Example #4. Notice the presentation. I once saw a graph where there were two lines, one going up and the other, unexpectedly going down. Upon examination I noticed the graph had two y-axes. The left side one went up as you would expect. The right side however went down. Higher numbers at the bottom. In fairness it did , in tiny print, note “inverted axis” The story that came with the graph was based on both axes being in traditional form. Misleading.
Example #5. Misused regression. Regression often fits a line to data. The trend line. People like trends, but regression analysis is not valid outside the range of the data you have. It does not predict the future. Suppose you had information about the number of people in cars on the highway. The data runs from 1920 to 1970. We observe that the number has fallen each decade. From the data, what year would the number of people in cars on the highway be less than 1? Clearly the data predicts driverless cars.

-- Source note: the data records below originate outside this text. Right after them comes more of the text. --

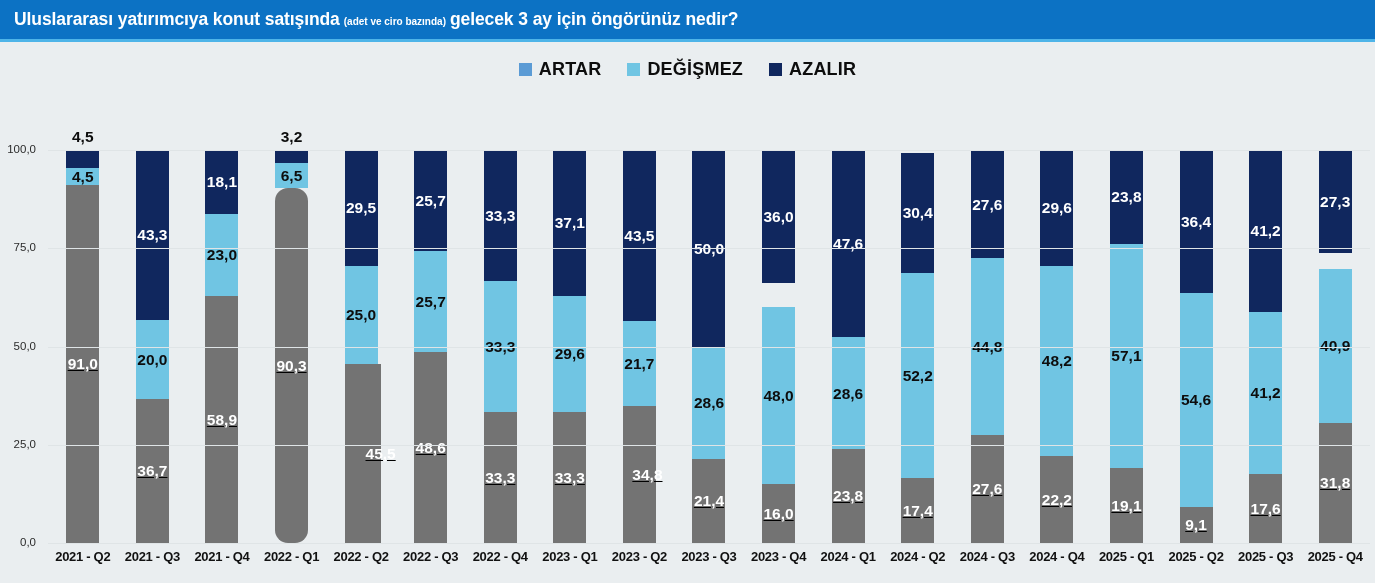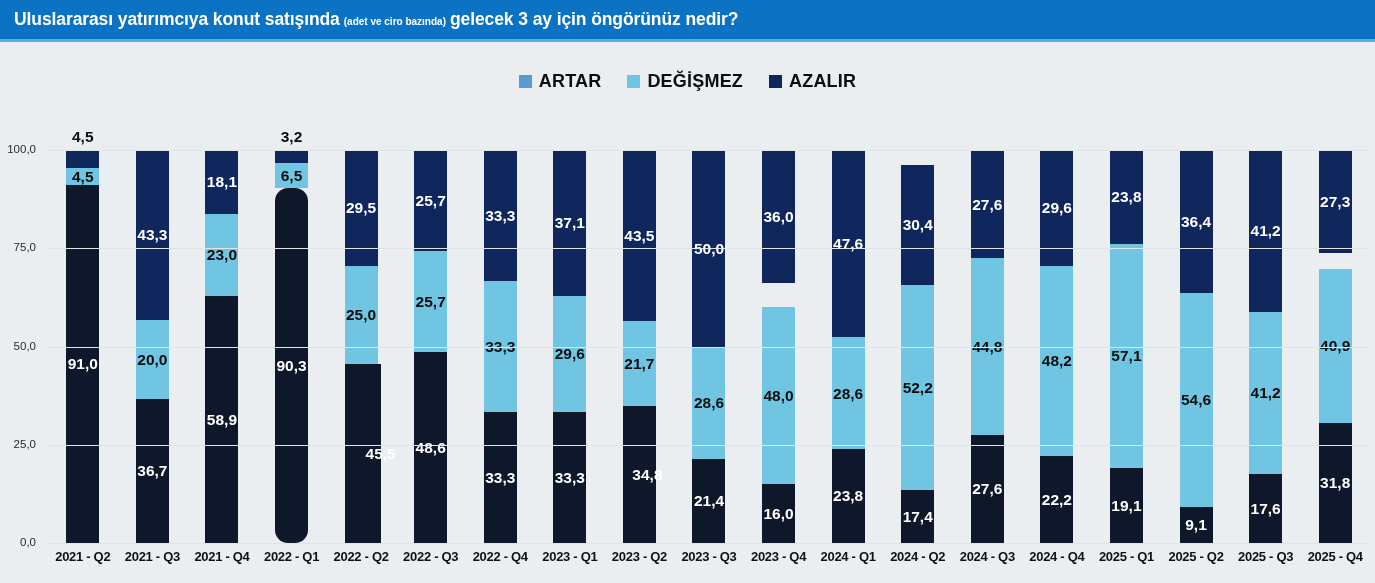"ARTAR" .legend { top: 64px -> 52px }
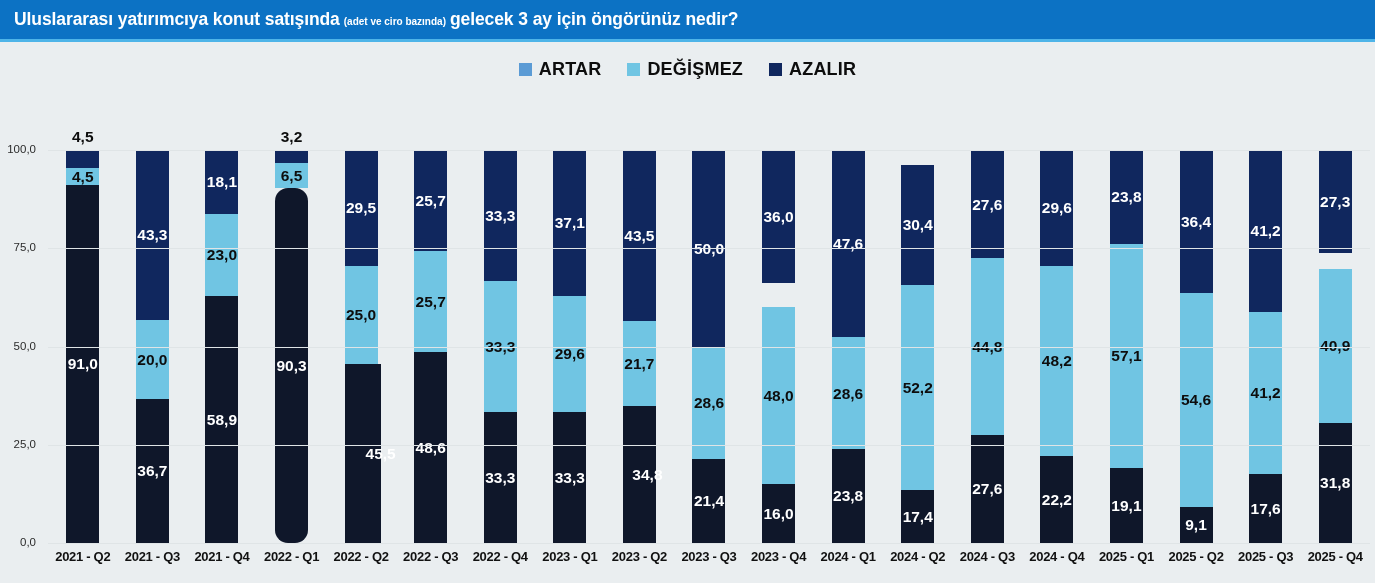"91,0" .seg.artar { background: #0f172a -> #737373; text-decoration: none -> underline }
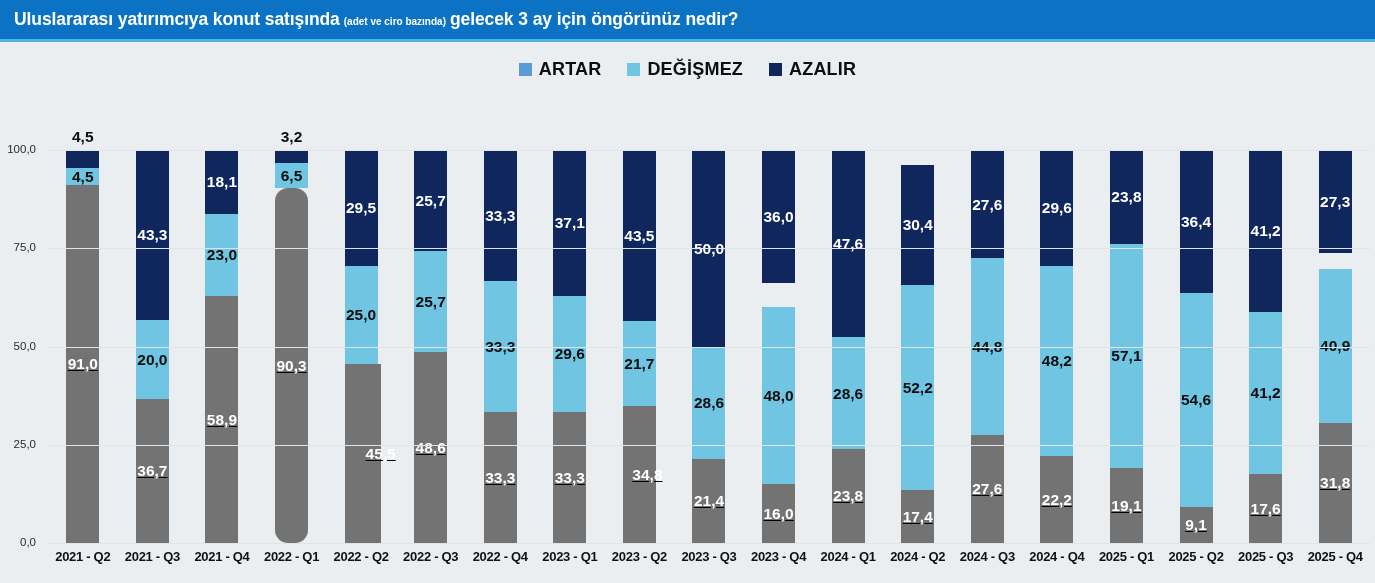"17,4" div.seg { height: 53px -> 65px }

Example #6. Absence of evidence is not evidence of absence. In simple terms nothing proves nothing. You could argue that as there is no evidence of old telephone lines and switchboards in the Sahara, the people in the Sahara must have been the first to use wireless telephones. This is an example of misused correlation as proof of some fact. There are many spurious correlations available.
Assess the purpose of the presentation. If you see an argument based on statistics, assume the provider has a reason to present them as they are and in the way they have done so. Assume they want to convince you of something. Be skeptical and assess whether the methods to collect the data and create the inference make sense. If not, assume they intend to deceive.
Always know you can create statistics to prove anything if you are willing to tinker with their collection and analysis. Correlation is interesting but does not, by itself, imply cause. Trend lines have meaning only within the range of the data.
You can soon become intuitive about what is possible and what is not. Keep in mind that statisticians can prove that 42.3% of all statistics are made up on the spot.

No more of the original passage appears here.